Mykola est réquisitionné pour aller porter assistance à un collègue resté bloqué à proximité du réacteur. « À ce moment-là, je ne pensais ni à moi, ni à ma famille. Je ne pensais qu’à une seule chose : le retrouver et le sauver, rien d’autre. Quant au risque d’être sévèrement irradié, je n’y pensais pas non plus. » Le collègue en question, Valeriy Adamchuk, décèdera quelques heures plus tard à l’hôpital, il s’agit de la seconde victime de l’explosion du réacteur numéro 4. « Il était déjà tellement irradié que là où je l’ai porté, ici sous son aisselle, j’en ai gardé une brûlure sur l’épaule, explique Mykola Gorbachenko. J’en ai une autre le long du dos, là où sa main reposait ».
« J’accomplissais juste mon devoir »
Ce geste, Mykola va le payer cher.

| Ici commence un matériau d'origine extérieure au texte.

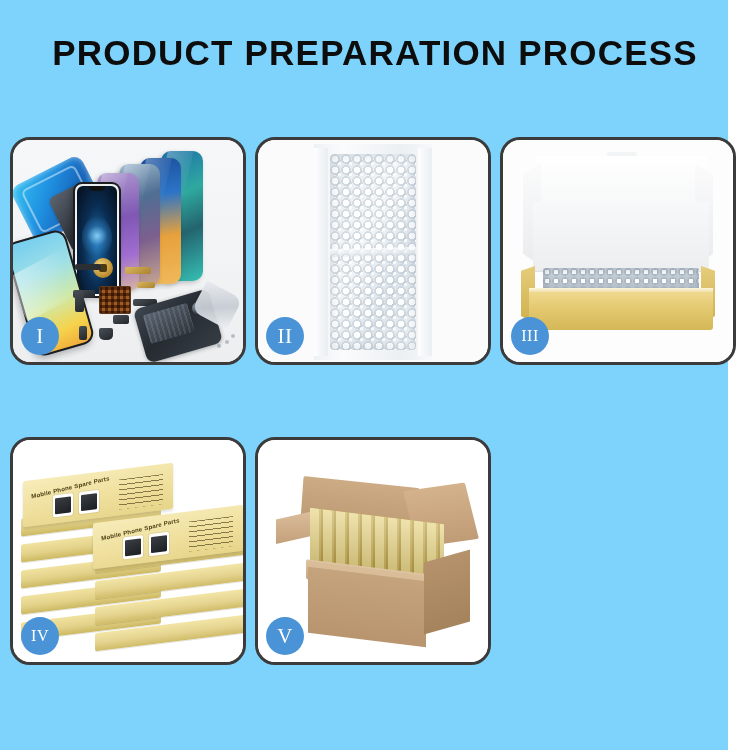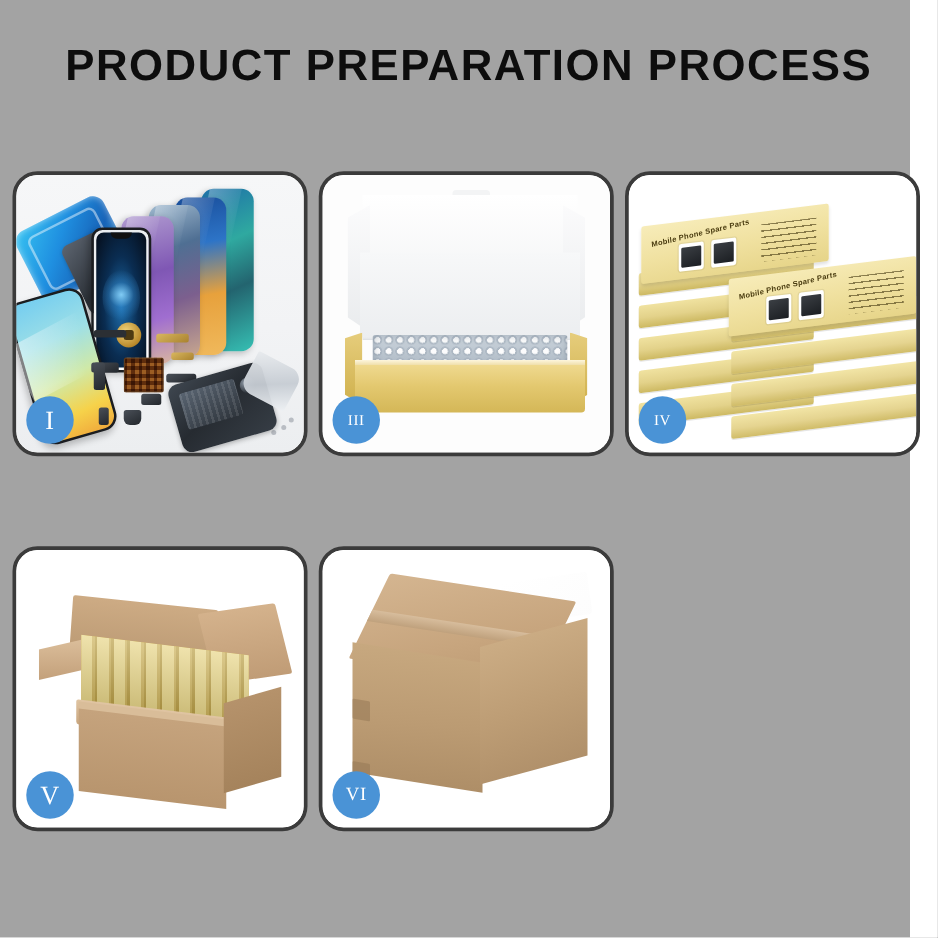--- a/index.html
+++ b/index.html
@@ -21,7 +21,7 @@
     position: relative;
     width: 728px;
     height: 750px;
-    background: #a3a3a3;
+    background: #7dd3fc;
     box-sizing: border-box;
   }
 

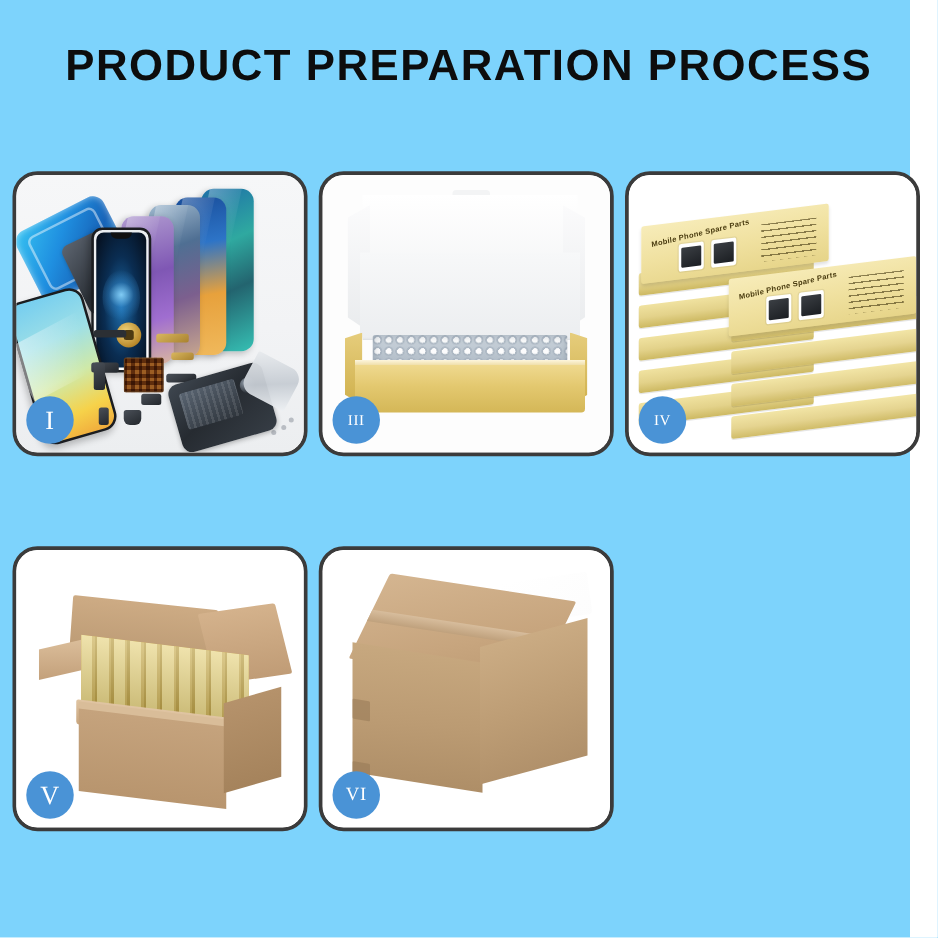--- a/index.html
+++ b/index.html
@@ -554,6 +554,16 @@
       <div class="badge">I</div>
     </div>
 
+    <div class="panel">
+      <div class="panel-stage">
+        <div class="p2-bg"></div>
+        <div class="p2-sleeve"></div>
+        <div class="p2-seal-l"></div>
+        <div class="p2-seal-r"></div>
+        <div class="p2-wrap"></div>
+      </div>
+      <div class="badge">II</div>
+    </div>
 
     <div class="panel">
       <div class="panel-stage">

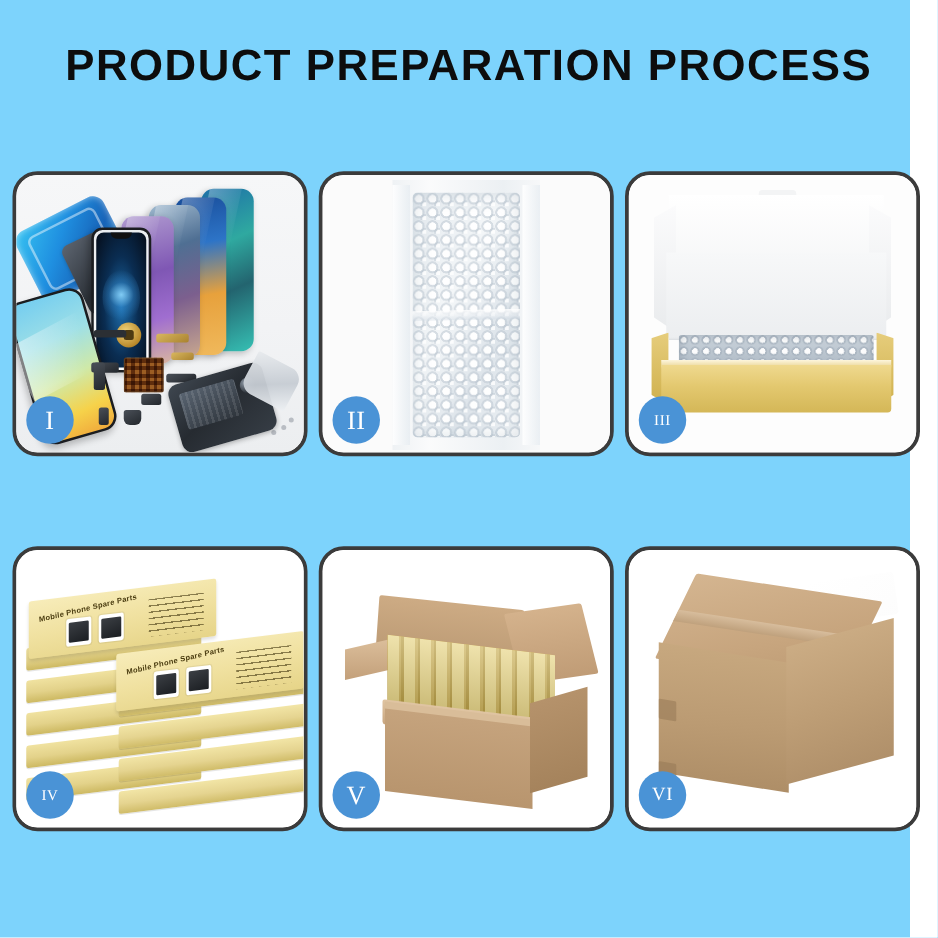--- a/index.html
+++ b/index.html
@@ -104,7 +104,7 @@
     z-index: 40;
     user-select: none;
   }
-  .badge.small-num { font-size: 12px; }
+  .badge.small-num { font-size: 16px; }
   .badge.tiny-num { font-size: 15px; }
 
   

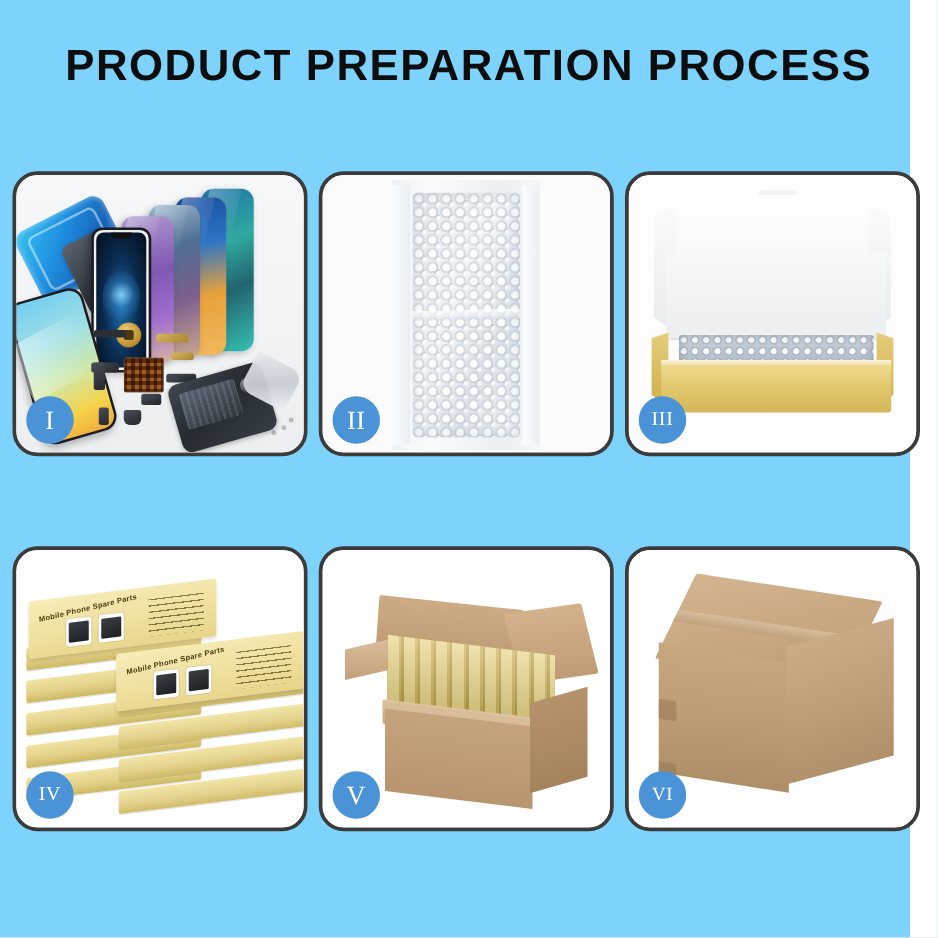--- a/index.html
+++ b/index.html
@@ -633,20 +633,6 @@
       <div class="badge">V</div>
     </div>
 
-    <div class="panel">
-      <div class="panel-stage">
-        <div class="p6-bg"></div>
-        <div class="p6">
-          <div class="p6-wrapsheen"></div>
-          <div class="p6-top"></div>
-          <div class="p6-front"></div>
-          <div class="p6-right"></div>
-          <div class="p6-tape"></div>
-          <div class="p6-tape2"></div>
-        </div>
-      </div>
-      <div class="badge tiny-num">VI</div>
-    </div>
 
   </div>
 </div>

À l’aube du 26 avril, il est lui-aussi hospitalisé en urgence à Pripiat, avant d’être transféré par avion à l’hôpital numéro 6 de Moscou, spécialisé dans le traitement des irradiations aiguës. Il y restera six mois. Depuis, sa vie est une longue lutte contre la maladie. S’il refuse de se voir comme un héros, le vieil homme ne peut dissimuler son amertume : « J’accomplissais juste mon devoir, avant tout comme être humain, mais aussi comme un professionnel, j’étais à mon poste. Mais cela fait bientôt quarante ans que nous vivons dans la misère, dans une tension permanente. »
« Ce que j’ai payé avec ma santé, on ne me l’a jamais rendu. »
La reconnaissance de son irradiation comme maladie professionnelle et la prise en charge d’une partie de ses frais de santé n’y changeront rien. Au fil des années, Mykola Gorbachenko a vu sa pension diminuer. Aujourd’hui, il survit difficilement et c’est à l’ombre de la statue de Prométhée qu’il vient se réfugier dans le souvenir de ses camarades, pour la plupart disparus.
Source : www.radiofrance.fr
Conclusion : Un suivi régulier permettra de mieux comprendre cette information.